As readers are likely aware, Washington is a fascinating city, filled with a huge variety of things to see and do, including the varied museums of the great Smithsonian Institution.  However, there are also a large number of very significant attractions that are frequently omitted from a standard tour itinerary simply because there is inadequate time to include everything.

In the scores of times that I have been to our nation’s capital since my first visit back in 1966, I have been fortunate to be able to explore many of these gems that may not immediately come to mind when planning a group’s itinerary. One is The Phillips Collection, just a short walk from centrally-located Dupont Circle, and which bills itself as “America’s First Museum of Modern Art.” What a fine place it was to spend a couple of hours on a rainy afternoon during my most recent trip to D.C.!

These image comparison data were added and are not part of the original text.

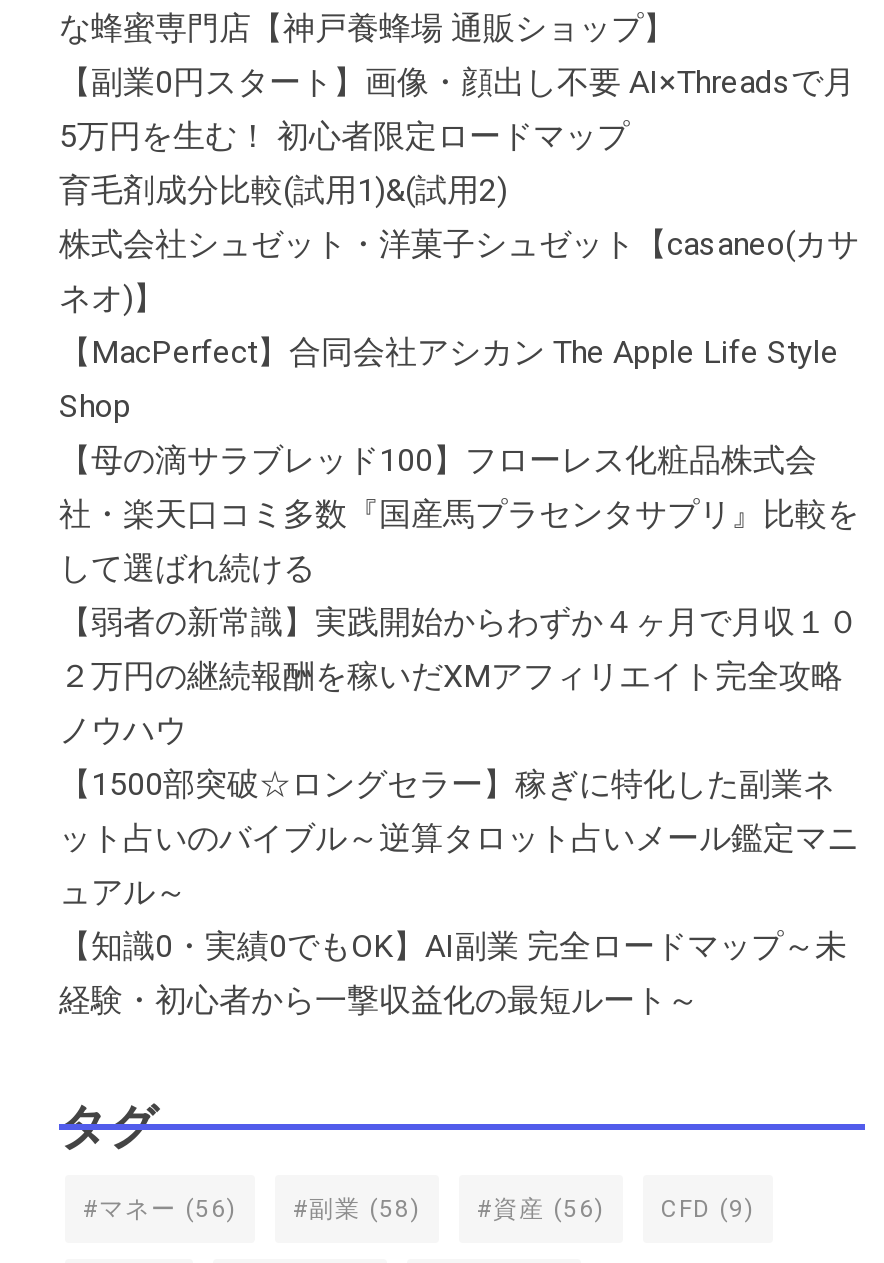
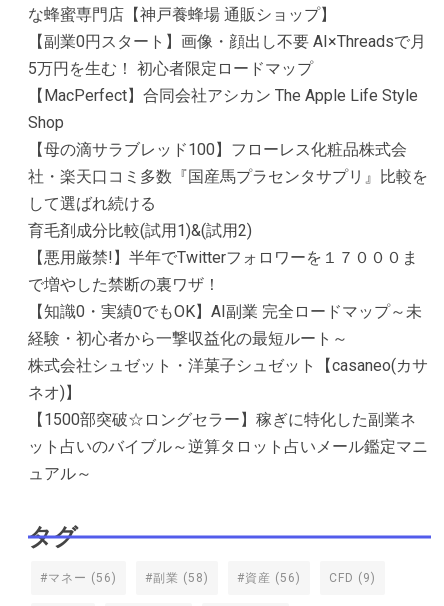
moved down: 育毛剤成分比較(試用1)&(試用2)

moved down: 株式会社シュゼット・洋菓子シュゼット【casaneo(カサ | ネオ)】

moved up: 【MacPerfect】合同会社アシカン The Apple Life Style | Shop | 【母の滴サラブレッド100】フローレス化粧品株式会 | 社・楽天口コミ多数『国産馬プラセンタサプリ』比較を | して選ばれ続ける

- 【弱者の新常識】実践開始からわずか４ヶ月で月収１０
- ２万円の継続報酬を稼いだXMアフィリエイト完全攻略
- ノウハウ
+ 【悪用厳禁!】半年でTwitterフォロワーを１７０００ま
+ で増やした禁断の裏ワザ！

moved down: ット占いのバイブル～逆算タロット占いメール鑑定マニ | ュアル～

moved up: 【知識0・実績0でもOK】AI副業 完全ロードマップ～未 | 経験・初心者から一撃収益化の最短ルート～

Similarly, any artistic or educationally oriented visitors to the city are sure to enjoy The Phillips Collection. First, this is a human-sized venue, housed in the boyhood home of the founder with two connected buildings and the adjacent Carriage House, so it does not require nearly the time nor the stamina to discover the riches within, as is the case with some of Washington’s popular but sprawling museums. When it was opened in 1921 by Duncan Phillips (1886-1966), heir to a Pittsburgh steel fortune, the entire collection of 237 paintings was displayed in just one room. Today, the complex holds a growing, world-class collection of nearly 3,000 works of modern and contemporary art, hosts internationally-acclaimed temporary exhibitions, and offers a wide variety of programs for adults and students. An extensive Sunday chamber concert series is also presented in the intimate setting of the Music Room, located in the original 1897 Phillips House.

The collection itself features 19th, 20th and 21st-century European and American Art. It is noted particularly for important works by such impressionists as Cézanne, Monet, Renoir, van Gogh and Degas, as well as others by Picasso, Bonnard, Braque and Klee. Such Americans artists as Milton Avery, Alexander Calder, Arthur Dove, John Marin and Georgia O’Keeffe are represented, as well as photographers such as Alfred Stieglitz and Brett Weston. On display until early May, the featured (and fascinating) temporary exhibit I explored was Snapshot: Painters and Photography, Bonnard to Vuillard.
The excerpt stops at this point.